Segment Start: TASK MATERIAL

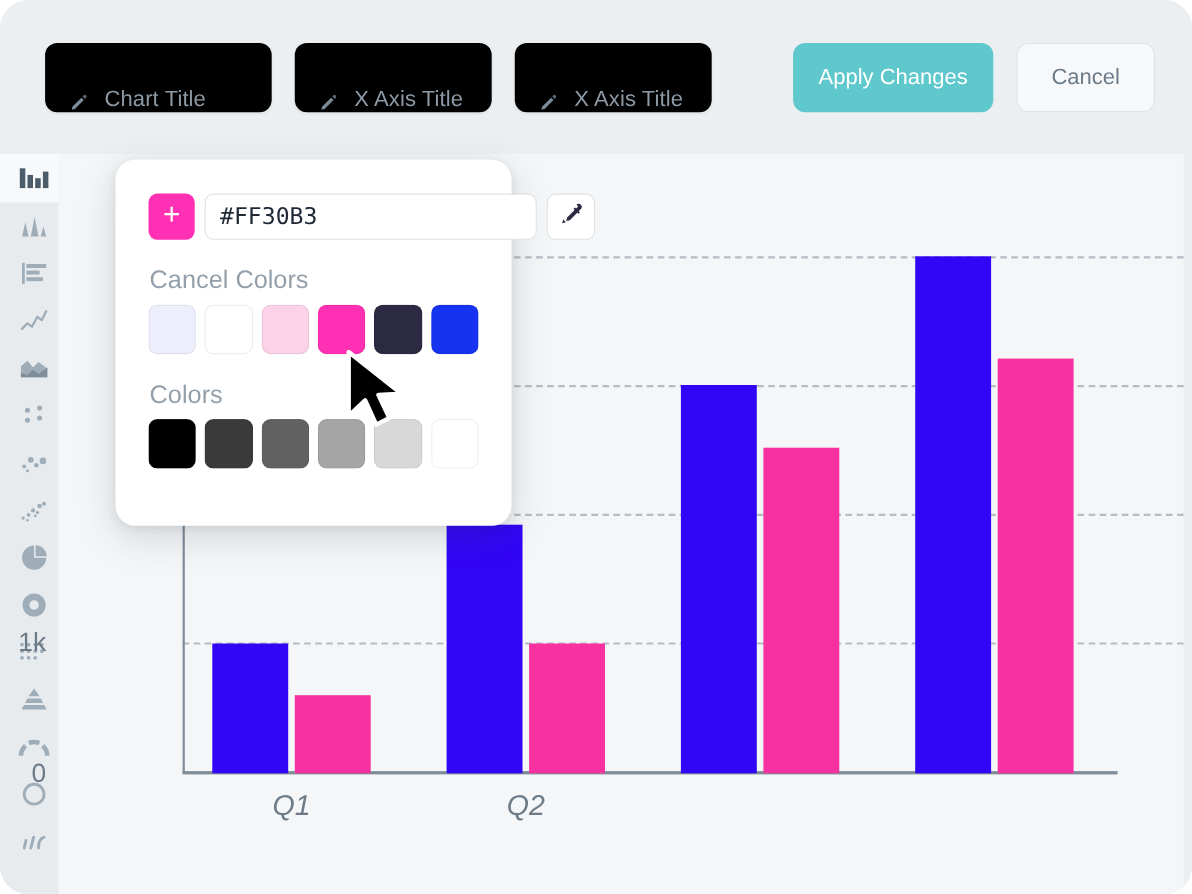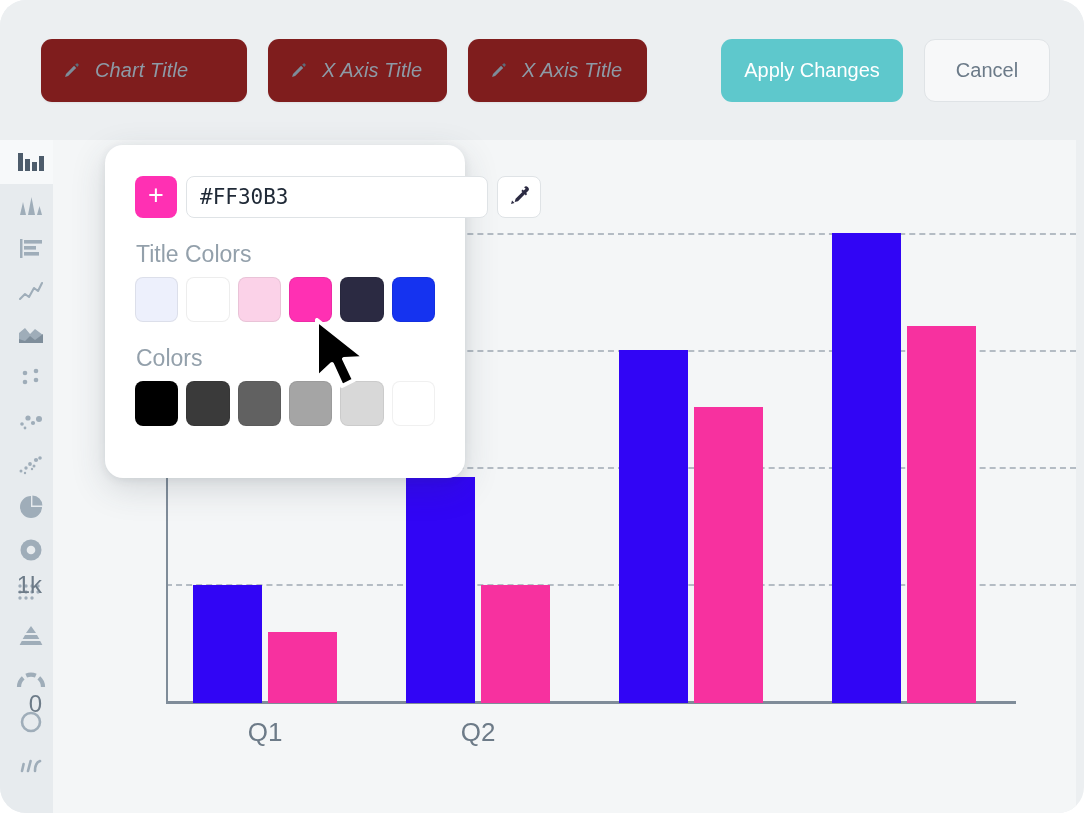--- a/index.html
+++ b/index.html
@@ -28,13 +28,12 @@
   }
   .title-field {
     height: 63px;
-    background: #7f1d1d;
+    background: #000000;
     border-radius: 11px;
-    display: flex; align-items: center;
+    display: flex; align-items: flex-end;
     padding: 0 22px;
     gap: 15px;
     box-shadow: 0 1px 2px rgba(60,72,88,.07);
-    font-style: italic;
   }
   .title-field.tf1 { width: 206px; }
   .title-field.tf2 { width: 179px; }

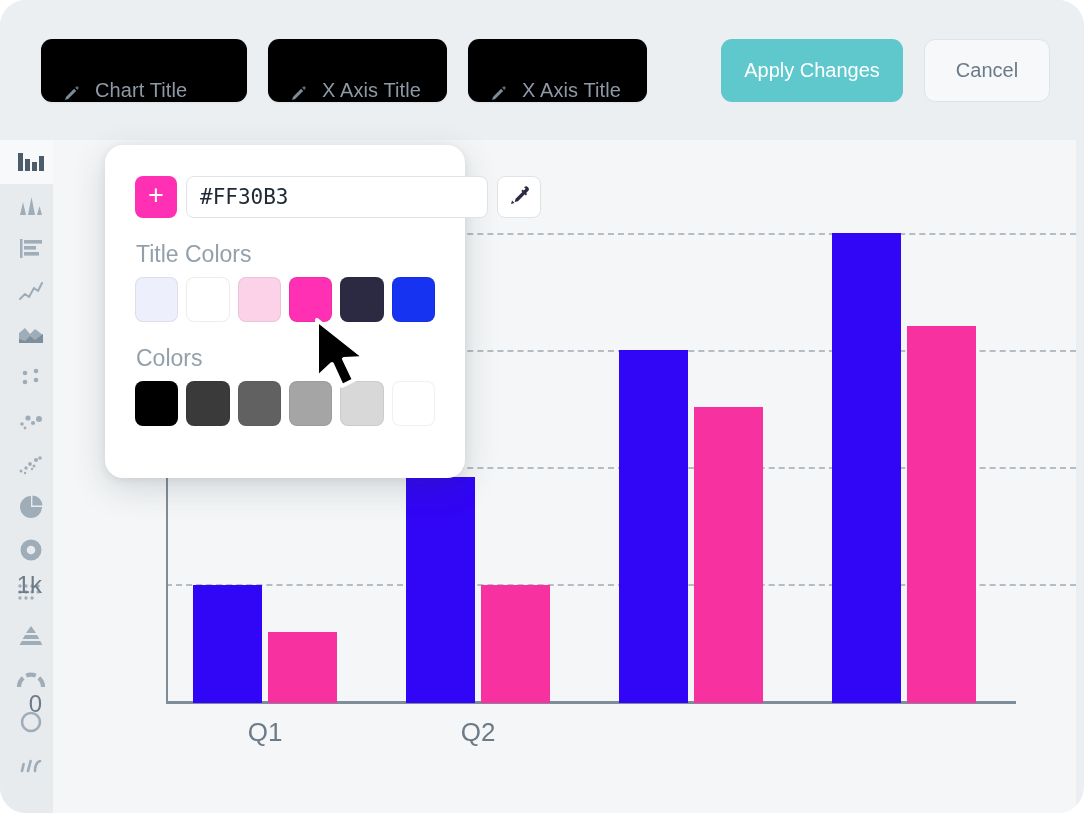--- a/index.html
+++ b/index.html
@@ -428,7 +428,7 @@
       </div>
     </div>
 
-    <div class="section-label">Title Colors</div>
+    <div class="section-label">Cancel Colors</div>
     <div class="swatch-row">
       <div class="swatch" style="background:#EDF0FC"></div>
       <div class="swatch" style="background:#FFFFFF"></div>

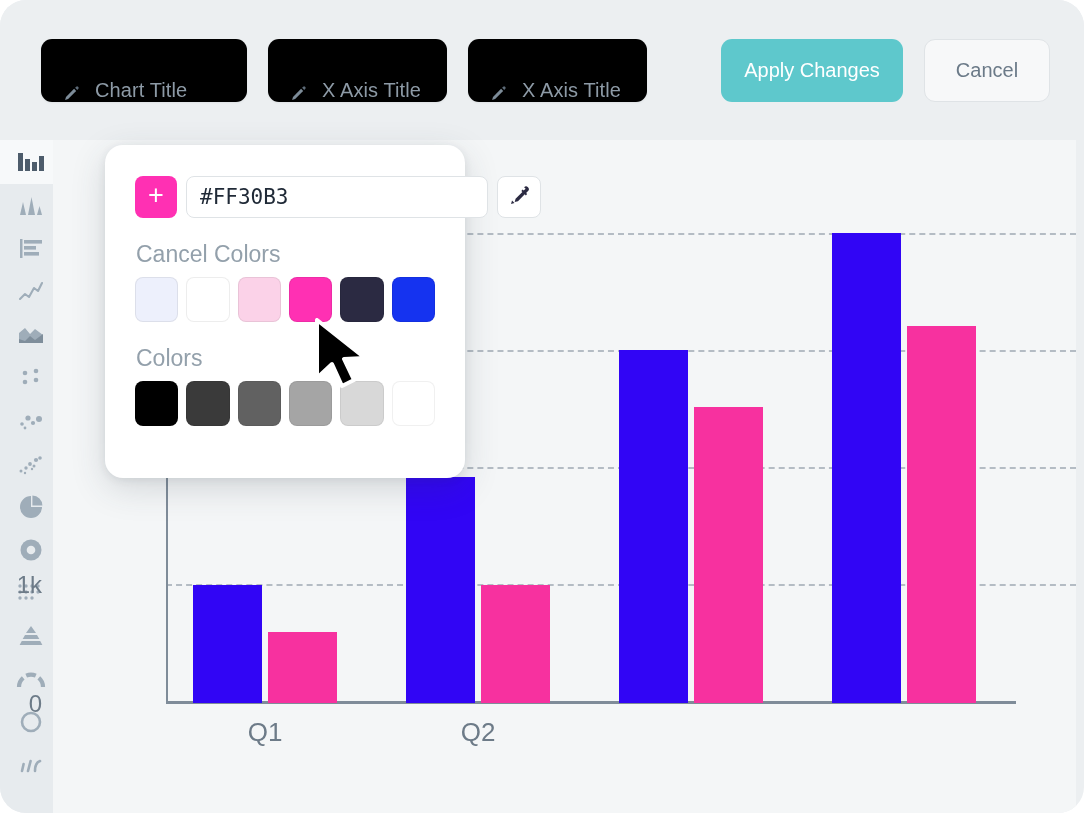--- a/index.html
+++ b/index.html
@@ -112,7 +112,7 @@
   .xtick {
     position: absolute; top: 577px;
     color: #6d7b88; font-size: 26px;
-    text-align: center; width: 120px;
+    text-align: center; width: 120px; font-style: italic;
   }
   .bar { position: absolute; bottom: 110px; }
 

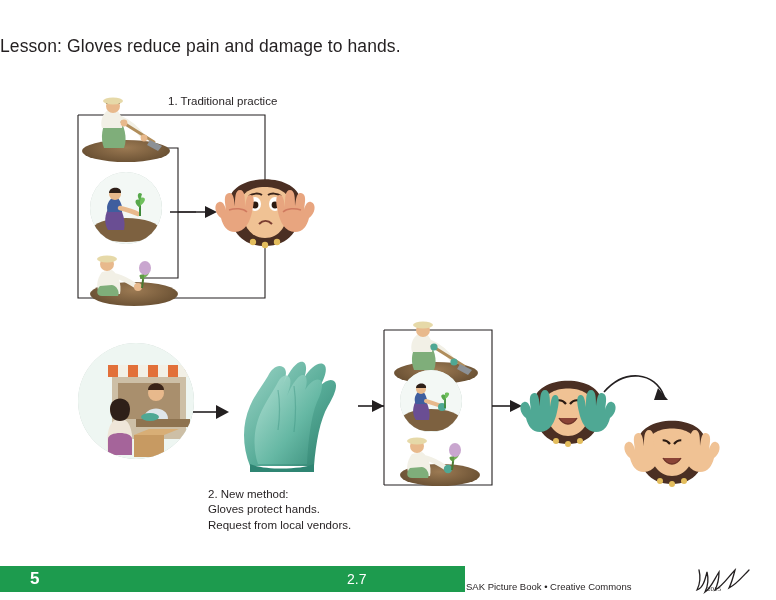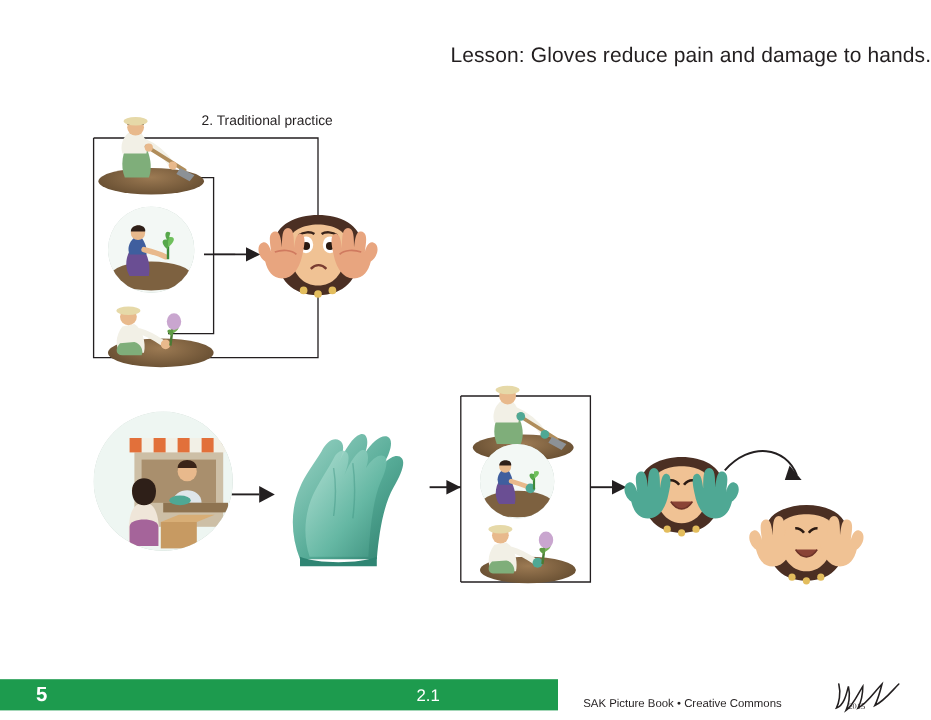--- a/index.html
+++ b/index.html
@@ -28,7 +28,7 @@
     left: 0;
     top: 36px;
     width: 776px;
-    text-align: right;
+    text-align: left;
     font-size: 17.5px;
     color: #231f20;
     letter-spacing: 0.1px;

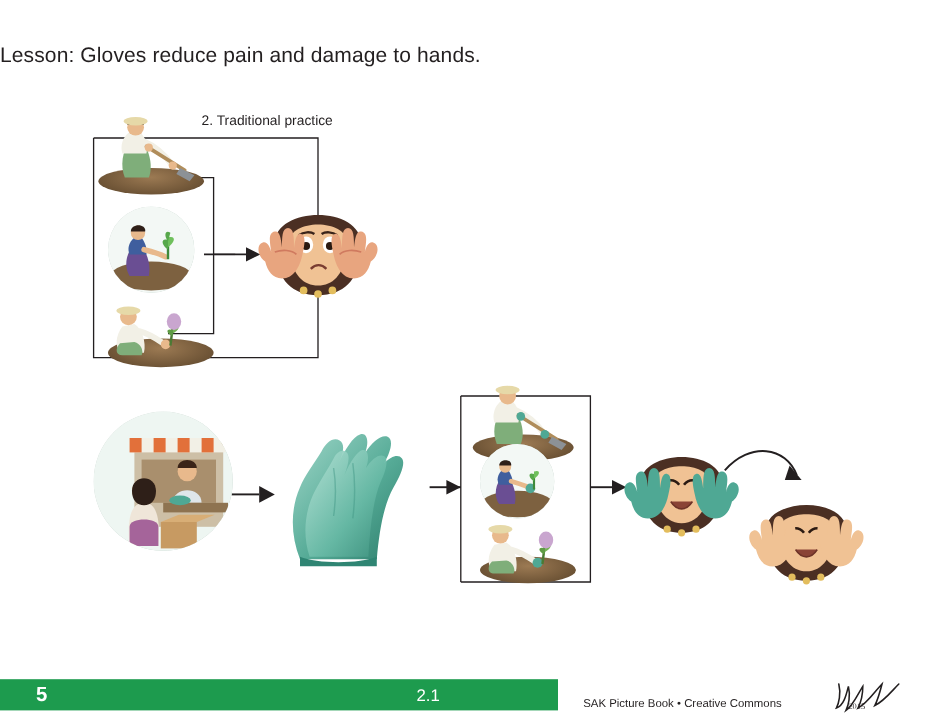--- a/index.html
+++ b/index.html
@@ -157,7 +157,7 @@
     <polygon points="658,388 668,400 654,400" fill="#231f20"></polygon>
   </svg>
 
-  <div class="label" id="label-traditional">2. Traditional practice</div>
+  <div class="label" id="label-traditional">1. Traditional practice</div>
 
   <div class="ill" style="left:78px; top:92px; width:98px; height:72px;">
     <div class="soil" style="left:4px; top:48px; width:88px; height:22px;"></div>

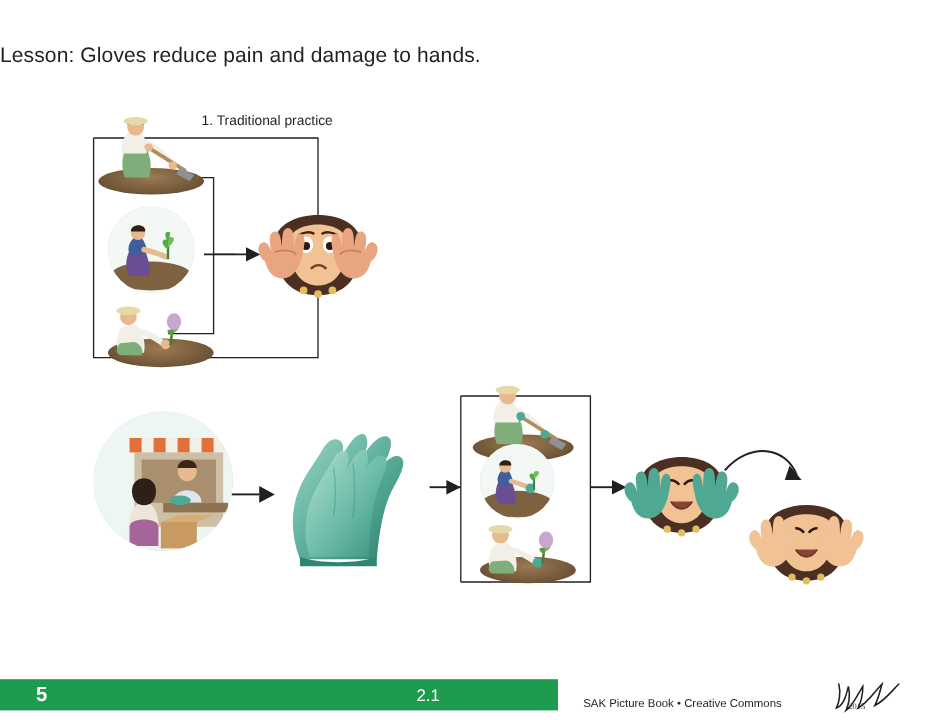--- a/index.html
+++ b/index.html
@@ -405,6 +405,9 @@
     </svg>
   </div>
 
+  <div class="label" id="label-newmethod">2. New method:
+Gloves protect hands.
+Request from local vendors.</div>
 
   <div class="footer-bar"></div>
   <div class="footer-page-num">5</div>

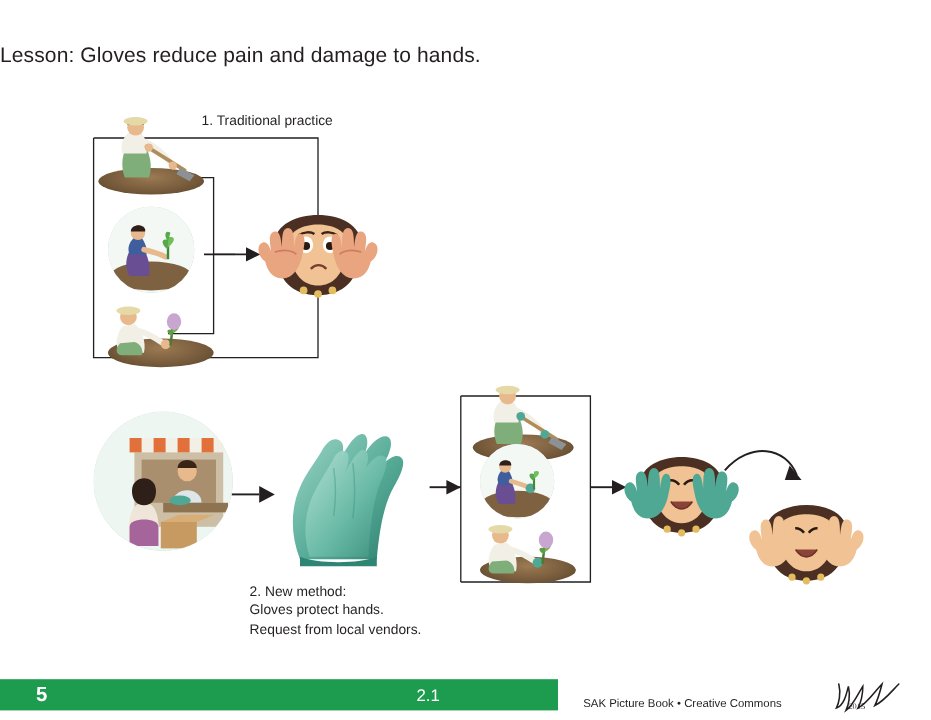--- a/index.html
+++ b/index.html
@@ -411,7 +411,7 @@
 
   <div class="footer-bar"></div>
   <div class="footer-page-num">5</div>
-  <div class="footer-section-num">2.1</div>
+  <div class="footer-section-num">2.7</div>
   <div class="credit-line-2">SAK Picture Book • Creative Commons</div>
   <div class="signature">
     <svg viewBox="0 0 60 32" width="60" height="32" style="position:absolute;left:0;top:0;">

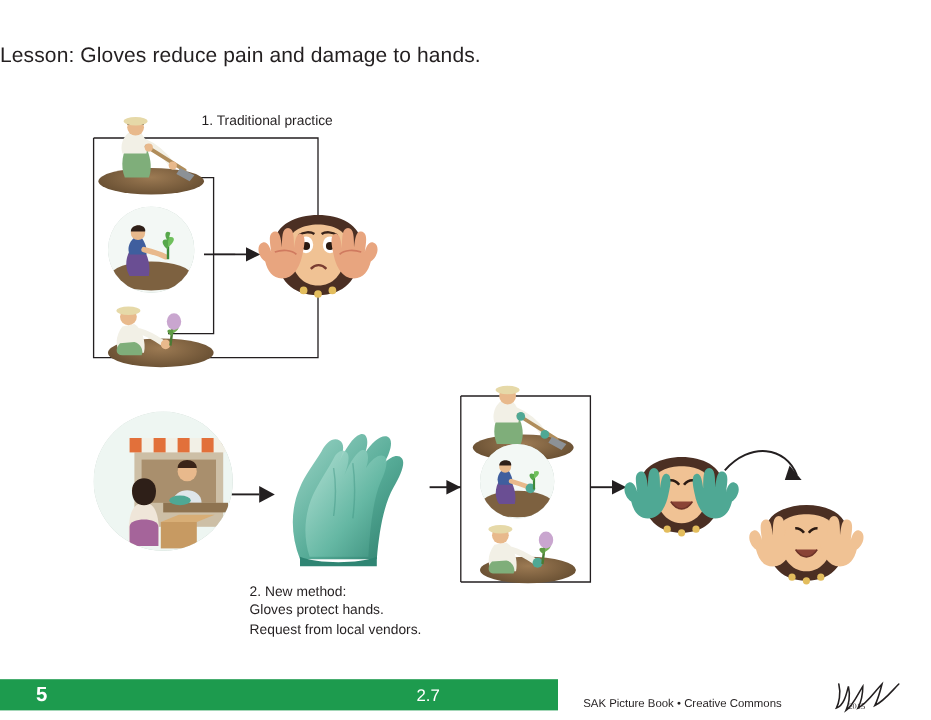--- a/index.html
+++ b/index.html
@@ -103,7 +103,7 @@
   }
   .credit-line-2 {
     position: absolute;
-    left: 486px;
+    left: 466px;
     top: 581px;
     font-size: 9.5px;
     color: #231f20;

Segment End: TASK MATERIAL

PROBLEM TO WORK ON: All the lines above are to be given again exactly as they read, with the pictures removed.

ANSWER SPACE:
--- a/index.html
+++ b/index.html
@@ -28,13 +28,12 @@
   }
   .title-field {
     height: 63px;
-    background: #7f1d1d;
+    background: #000000;
     border-radius: 11px;
-    display: flex; align-items: center;
+    display: flex; align-items: flex-end;
     padding: 0 22px;
     gap: 15px;
     box-shadow: 0 1px 2px rgba(60,72,88,.07);
-    font-style: italic;
   }
   .title-field.tf1 { width: 206px; }
   .title-field.tf2 { width: 179px; }

--- a/index.html
+++ b/index.html
@@ -428,7 +428,7 @@
       </div>
     </div>
 
-    <div class="section-label">Title Colors</div>
+    <div class="section-label">Cancel Colors</div>
     <div class="swatch-row">
       <div class="swatch" style="background:#EDF0FC"></div>
       <div class="swatch" style="background:#FFFFFF"></div>

--- a/index.html
+++ b/index.html
@@ -112,7 +112,7 @@
   .xtick {
     position: absolute; top: 577px;
     color: #6d7b88; font-size: 26px;
-    text-align: center; width: 120px;
+    text-align: center; width: 120px; font-style: italic;
   }
   .bar { position: absolute; bottom: 110px; }
 

--- a/index.html
+++ b/index.html
@@ -28,7 +28,7 @@
     left: 0;
     top: 36px;
     width: 776px;
-    text-align: right;
+    text-align: left;
     font-size: 17.5px;
     color: #231f20;
     letter-spacing: 0.1px;

--- a/index.html
+++ b/index.html
@@ -157,7 +157,7 @@
     <polygon points="658,388 668,400 654,400" fill="#231f20"></polygon>
   </svg>
 
-  <div class="label" id="label-traditional">2. Traditional practice</div>
+  <div class="label" id="label-traditional">1. Traditional practice</div>
 
   <div class="ill" style="left:78px; top:92px; width:98px; height:72px;">
     <div class="soil" style="left:4px; top:48px; width:88px; height:22px;"></div>

--- a/index.html
+++ b/index.html
@@ -405,6 +405,9 @@
     </svg>
   </div>
 
+  <div class="label" id="label-newmethod">2. New method:
+Gloves protect hands.
+Request from local vendors.</div>
 
   <div class="footer-bar"></div>
   <div class="footer-page-num">5</div>

--- a/index.html
+++ b/index.html
@@ -411,7 +411,7 @@
 
   <div class="footer-bar"></div>
   <div class="footer-page-num">5</div>
-  <div class="footer-section-num">2.1</div>
+  <div class="footer-section-num">2.7</div>
   <div class="credit-line-2">SAK Picture Book • Creative Commons</div>
   <div class="signature">
     <svg viewBox="0 0 60 32" width="60" height="32" style="position:absolute;left:0;top:0;">

--- a/index.html
+++ b/index.html
@@ -103,7 +103,7 @@
   }
   .credit-line-2 {
     position: absolute;
-    left: 486px;
+    left: 466px;
     top: 581px;
     font-size: 9.5px;
     color: #231f20;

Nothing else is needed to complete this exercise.